Knowledge isn't conveyed on a page, and that's where I believe Google may be getting it wrong. There is no indivisible quantum of wisdom that can be replicated and freely distributed, for which all recipients would equally vote to approve. Who would you trust to write the knol for "Getting One's Leg Blown Up by a Land Mine," "Saving Lives When Your Helicopter Crashes into a River," "Losing Your Son," or "Separating Conjoined Twins?"

Trust is the quintessential element upon which all transfer of information depends, and it is the transfer of information -- not the acquisition or presentation of it -- that creates knowledge. Without trust, everything falls apart.

Trust cannot form in a vacuum. You learn from those you love and respect, and you learn to trust those whom they respect in turn. You come to trust certain other sources maybe because you see others doing the same. At a granular level, trust is not unlike mold. It builds on itself, but it is its own principal ingredient.

The idea that Google has -- and in fairness, that so many before it have already tried -- to open up a blank library so that others can fill its pages, would attempt to rebuild a new world order of trust literally through a kind of informational Darwinism, where bits of wisdom compete with other bits of wisdom for the right to claim a kind of "king of the mountain position," or perhaps more appropriately to Google's existing business model, to claim a greater market share.

The fact that such a system hasn't worked yet should be anyone's first clue as to the fact that it doesn't work that way.
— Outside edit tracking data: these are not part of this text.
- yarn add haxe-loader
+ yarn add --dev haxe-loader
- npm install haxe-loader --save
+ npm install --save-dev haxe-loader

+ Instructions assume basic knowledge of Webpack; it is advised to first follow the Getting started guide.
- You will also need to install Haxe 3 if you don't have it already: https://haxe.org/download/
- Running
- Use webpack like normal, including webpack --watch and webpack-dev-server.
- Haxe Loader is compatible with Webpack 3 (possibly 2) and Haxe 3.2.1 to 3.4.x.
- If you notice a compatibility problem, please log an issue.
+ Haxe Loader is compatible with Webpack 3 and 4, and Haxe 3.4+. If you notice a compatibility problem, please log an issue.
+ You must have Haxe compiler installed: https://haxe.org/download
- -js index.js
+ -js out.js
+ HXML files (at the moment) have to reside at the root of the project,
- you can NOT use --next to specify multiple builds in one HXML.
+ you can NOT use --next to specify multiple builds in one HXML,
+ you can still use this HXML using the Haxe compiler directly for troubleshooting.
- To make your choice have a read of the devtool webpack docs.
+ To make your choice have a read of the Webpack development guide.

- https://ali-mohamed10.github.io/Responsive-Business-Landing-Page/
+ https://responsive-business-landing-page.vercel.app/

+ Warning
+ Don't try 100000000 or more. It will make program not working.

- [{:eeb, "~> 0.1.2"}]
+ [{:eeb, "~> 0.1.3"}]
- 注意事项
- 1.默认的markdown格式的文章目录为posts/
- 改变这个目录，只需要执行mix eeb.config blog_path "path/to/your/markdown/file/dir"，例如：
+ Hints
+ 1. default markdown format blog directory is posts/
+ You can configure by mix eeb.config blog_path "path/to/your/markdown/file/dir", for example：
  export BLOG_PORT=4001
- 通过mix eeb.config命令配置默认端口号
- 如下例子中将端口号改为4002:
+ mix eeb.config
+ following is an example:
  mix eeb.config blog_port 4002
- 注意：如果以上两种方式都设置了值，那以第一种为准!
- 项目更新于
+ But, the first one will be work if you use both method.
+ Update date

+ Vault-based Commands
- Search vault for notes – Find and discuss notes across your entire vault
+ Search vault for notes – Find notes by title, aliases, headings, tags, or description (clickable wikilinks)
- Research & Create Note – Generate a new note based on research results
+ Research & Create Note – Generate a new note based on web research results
Sure, Wikipedia is big, and encompasses a lot of information. In some respects, it gives access to information any regular encyclopedia might have excluded. It is not un-valuable. But it is also not authoritative.

It may fly in the face of the open source ideal to say that ideas are not free -- that they are earned, that they are often paid for with money and with blood, and that they have value over and above what any plurality's thumbs-up or thumbs-down may assign to them. But ideas are the infrastructure of the human race, and that structure is the collective product of all our ancestors, all their hopes, everything they did that was right, and everything they did that was wrong. Our shared knowledge cannot be migrated to an electronic web, for the thing that gives knowledge value cannot be quantified.

Authority -- that byline to which Google refers -- is something that is earned, not through some social-network experiment based on "American Gladiators" but through the system we already have. Education -- among the least perfect institutions conceived by the mind of man -- is still workable, and far more efficient at achieving the goal of inspiring knowledge than any mashup of millions of aggregated blogs. We learn through trusting and through living far more than we ever will through clicking.

[The opinions expressed here are those of Scott M. Fulton, III, who is solely responsible for his content.]